Lost Girl, by Adam Nevill (according to the Guardian newspaper, “Britain’s answer to Stephen King”) is, perhaps surprisingly, a love story. Not a “girl meets boy and stuff happens” sort of a love story though. After all, this is the latest book from the man who wrote The Ritual, the first half of which is pretty much the most terrifying thing I have ever had the delight to read. No, Lost Girl is a story about love for family, and in particular about what a singular, burning love can do to a father.
The story is set in our nearish future, in the early 2050s, and Nevill paints a gloriously detailed vision of just how awful our lives might become if we don’t take collective action to manage the effects of climate change. His earth is a desperately unpleasant place to be, with public services all but crushed under the weight of mass migration, and criminal gangs taking every opportunity to exploit the weak members of society, who are struggling even to find food and shelter.
His protagonist is a man who engenders deep sympathy in the reader. His daughter has been taken, and his life’s focus has narrowed to the point where getting her back is all that matters.
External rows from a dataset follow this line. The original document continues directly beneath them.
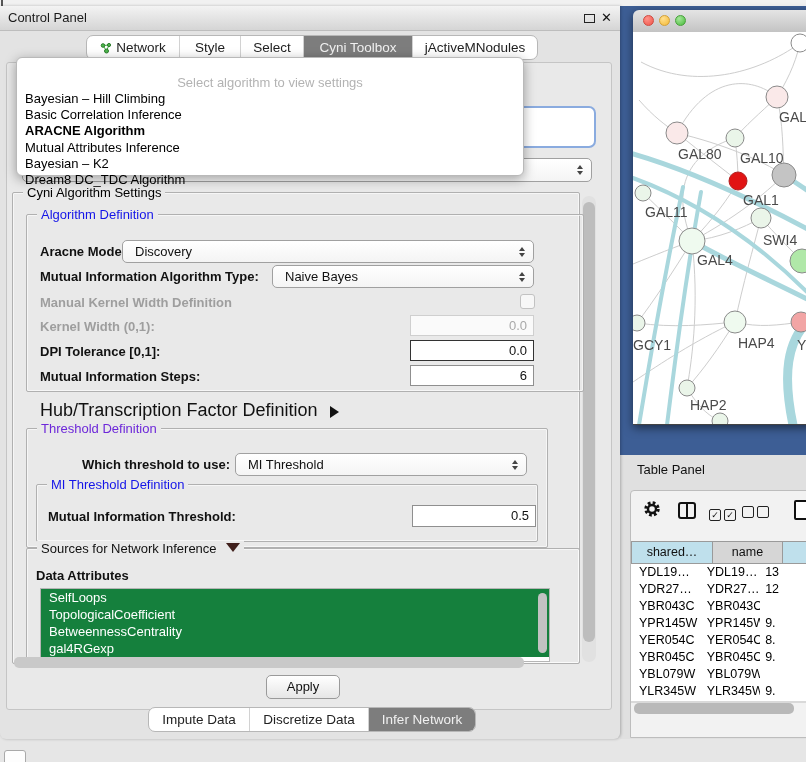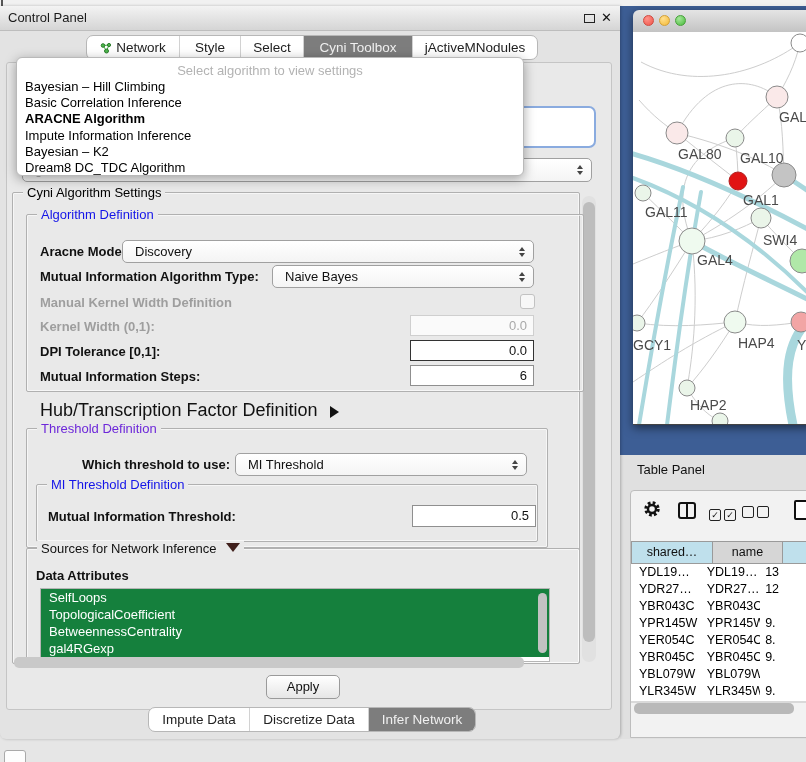--- a/index.html
+++ b/index.html
@@ -49,7 +49,7 @@
 
   
   .popup{left:16px;top:51px;width:506px;height:117px;background:#fff;border:1px solid #b9b9b9;border-radius:6px;box-shadow:0 3px 12px rgba(0,0,0,.35);z-index:30;}
-  .popup-head{margin-top:5px;text-align:center;font-size:13px;color:#b3b3b3;height:16px;line-height:16px;}
+  .popup-head{margin-top:17px;text-align:center;font-size:13px;color:#b3b3b3;height:16px;line-height:16px;}
   .dd-item{height:16.2px;line-height:16.2px;font-size:13px;color:#000;padding-left:8px;white-space:nowrap;}
   .dd-item.bold{font-weight:bold;}
   .frag-combo{left:300px;top:100px;width:292px;height:38px;background:#fff;border:2px solid #8aabdf;border-radius:7px;z-index:4;}

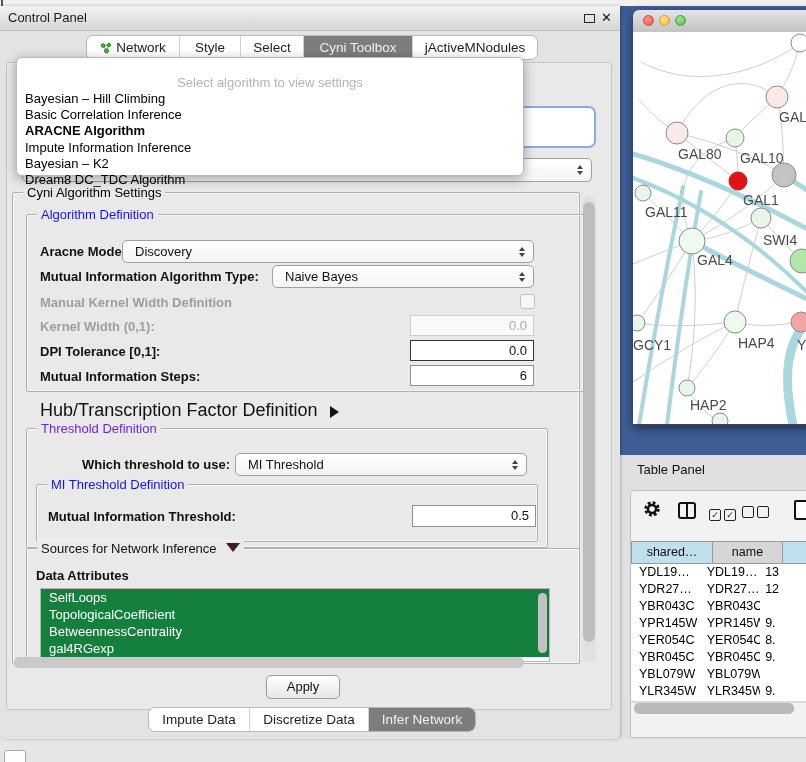--- a/index.html
+++ b/index.html
@@ -148,7 +148,7 @@
           <div class="dd-item">Bayesian – Hill Climbing</div>
           <div class="dd-item">Basic Correlation Inference</div>
           <div class="dd-item bold">ARACNE Algorithm</div>
-          <div class="dd-item">Impute Information Inference</div>
+          <div class="dd-item">Mutual Attributes Inference</div>
           <div class="dd-item">Bayesian – K2</div>
           <div class="dd-item">Dream8 DC_TDC Algorithm</div>
         </div>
The magic of this story is the way that you keep your sympathy for this desperate and broken man even in the face of the appalling things he does. It’s a very dark, almost nihilistic tale and the intensity of the emotions at play here made me feel like some kind of a ghoulish voyeur. It’s magnificent storytelling.

Adam Nevill has a knack for starting stories in the middle, at a point where a bad thing has already happened, and then proceeding to put his characters through sheer hell. In The Ritual, we join a group of hikers already lost in the woods in the north of Sweden, one of whom is injured. In No One Gets Out Alive, we are dropped into the life of a woman whose life has hit rock-bottom. Lost Girl also begins in medias res, with the circumstances leading up to the abduction and the idyllic life that the family enjoyed in south-west England given only as fragmentary recollections as her father tries to make sense of what he has lost.
It would be easy just to dwell on the horror, but Nevill writes with a real eye for action. His scenes feel supremely well directed, and his backdrops are created with a cinematographer’s eye. Lost Girl is no exception, and I shudder to think how shockingly well this book would flow onto the screen. Just please, god, don’t let the hotel, the church, or the mansion in the woods ever be made into a 3D movie. Not unless the cinema gives the audience a very big sofa to hide behind!
This is a story quite unlike anything I have read for a good while. The end of the world as a whole is reflected brilliantly in the end of the world for just one man. Unimaginable suffering across continents is echoed in the physical and emotional agony this man goes through in his quest. The selfish lack of pity that those living in the north of our planet have for their fellow humans suffering in the south is paralleled by the way that… Ah. No. I won’t say. This is a journey you need to go on yourself. Put some time aside, get comfortable and pour yourself a stiff drink. You’re going to need it.